— Excusez-moi, il y a des choses que ma bouche ne doit pas répéter.

— Vous pouvez les répéter, dit-elle d’un ton hautain, puisque je consens à les entendre.

— On ne se cache que pour mal faire, ajouta le prêtre sévèrement.

— Pourquoi me cacherais-je ?… Ne suis-je pas veuve et libre de ma personne ?
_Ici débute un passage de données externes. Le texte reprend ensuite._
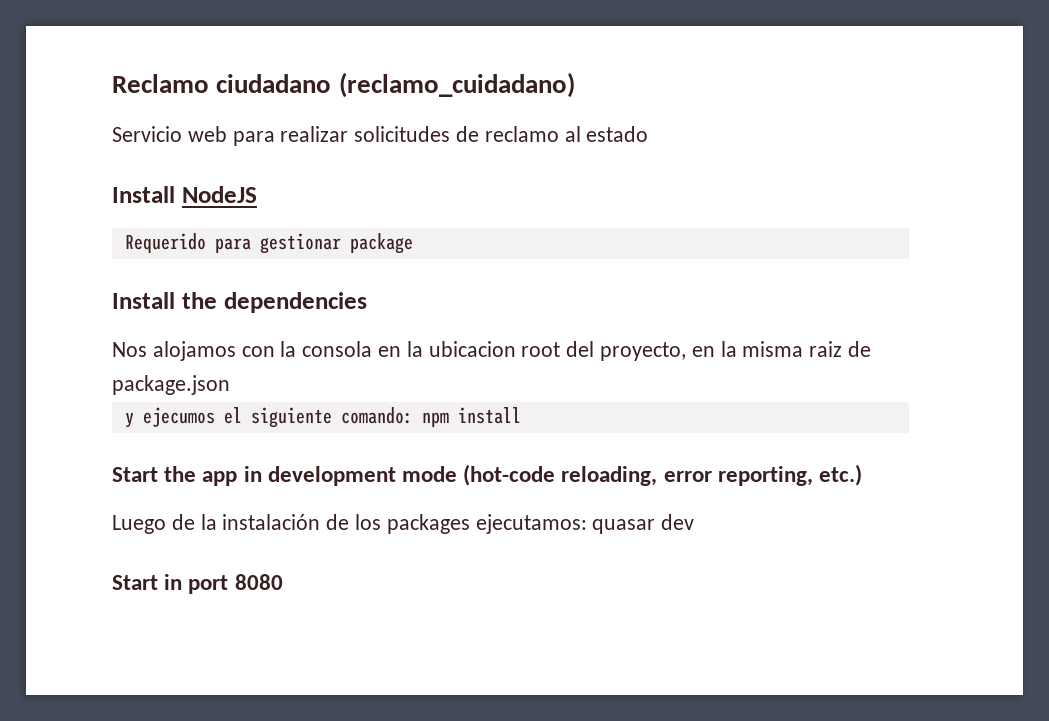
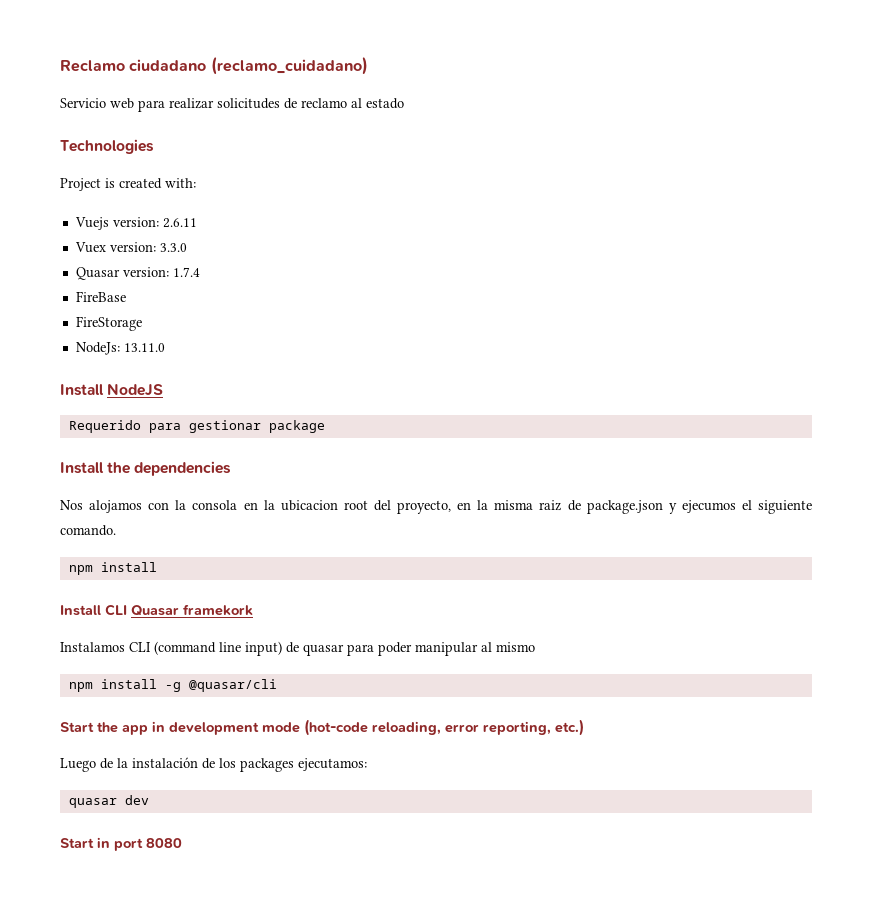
+ Technologies
+ Project is created with:
+ Vuejs version: 2.6.11
+ Vuex version: 3.3.0
+ Quasar version: 1.7.4
+ FireBase
+ FireStorage
+ NodeJs: 13.11.0
- Nos alojamos con la consola en la ubicacion root del proyecto, en la misma raiz de package.json
- y ejecumos el siguiente comando: npm install
+ Nos alojamos con la consola en la ubicacion root del proyecto, en la misma raiz de package.json y ejecumos el siguiente comando.
+ npm install
+ Install CLI Quasar framekork
+ Instalamos CLI (command line input) de quasar para poder manipular al mismo
+ npm install -g @quasar/cli
- Luego de la instalación de los packages ejecutamos: quasar dev
+ Luego de la instalación de los packages ejecutamos:
+ quasar dev

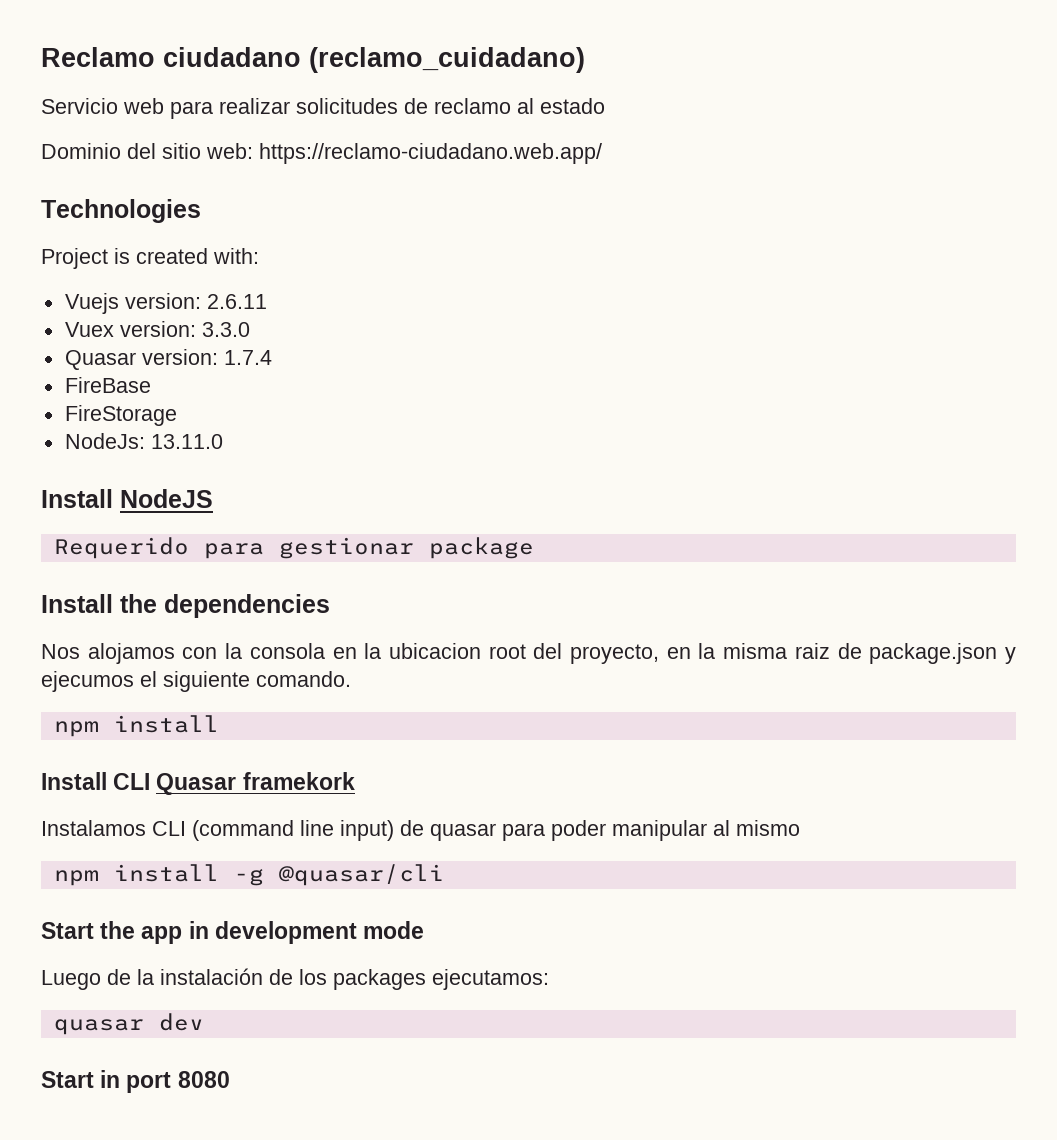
+ Dominio del sitio web: https://reclamo-ciudadano.web.app/
- Start the app in development mode (hot-code reloading, error reporting, etc.)
+ Start the app in development mode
— On n’est jamais libre de braver l’opinion publique… Savez-vous ce que crient tout haut nos paysans ? « Quand on est riche, on se croit tout permis ! » Voilà ce qu’ils disent, et si, par politique ou par intérêt, certaines personnes persistent à vous faire bon visage, croyez bien qu’elles se dédommagent lorsqu’elles sont hors de votre présence…

— Pardon ! les bonnes âmes qui s’occupent de moi, et vous-même, monsieur le curé, vous oubliez une chose : c’est que je suis veuve, je vous le répète, et que je puis avoir le désir légitime de changer de condition… Depuis quand considère-t-on comme un scandale de voir une veuve encore jeune songer à un second mariage ?
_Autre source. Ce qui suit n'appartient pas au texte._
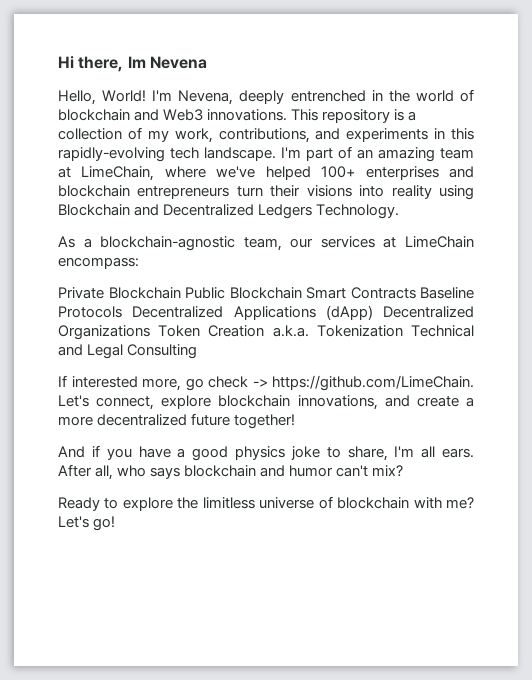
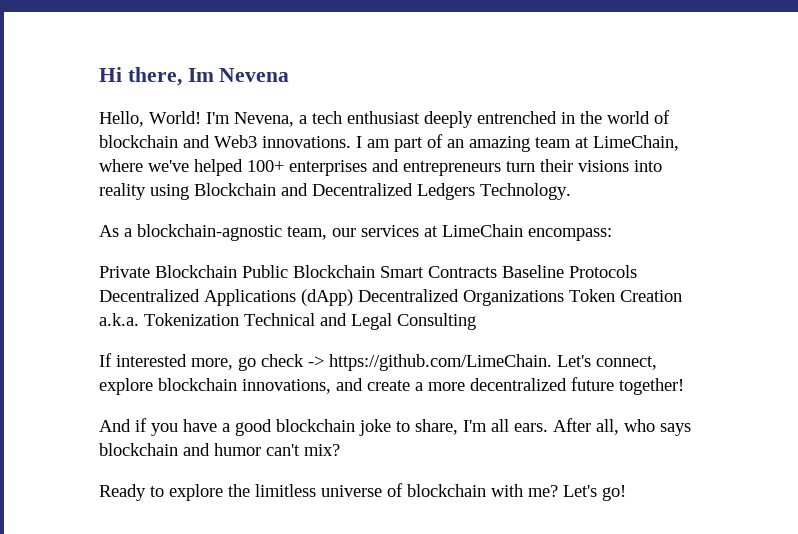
- I'm Nevena, deeply entrenched in the world of blockchain and Web3 innovations.
+ I'm Nevena, a tech enthusiast deeply entrenched in the world of blockchain and Web3 innovations.
- This repository is a collection of my work, contributions, and experiments in this rapidly-evolving tech landscape. I'm part of an amazing team at LimeChain, where we've helped 100+ enterprises and blockchain entrepreneurs turn their visions into reality using Blockchain and Decentralized Ledgers Technology.
+ I am part of an amazing team at LimeChain, where we've helped 100+ enterprises and entrepreneurs turn their visions into reality using Blockchain and Decentralized Ledgers Technology.
- And if you have a good physics joke to share, I'm all ears.
+ And if you have a good blockchain joke to share, I'm all ears.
La bouche du prêtre se plissa et un sourire sardonique erra sur ses lèvres.

— Ah ! dit-il, du moment que vous croyez à des intentions de mariage de la part de M. Pommeret !…

— Et quelles intentions voulez-vous donc qu’ait un homme loyal et bien élevé à l’égard d’une femme qu’il aime ? s’écria Mme Lebreton devenant cramoisie.

— Me préserve le ciel de porter un jugement téméraire ! soupira le curé en secouant la tête, mais j’ai une médiocre confiance dans les intentions des jeunes gens sans principes.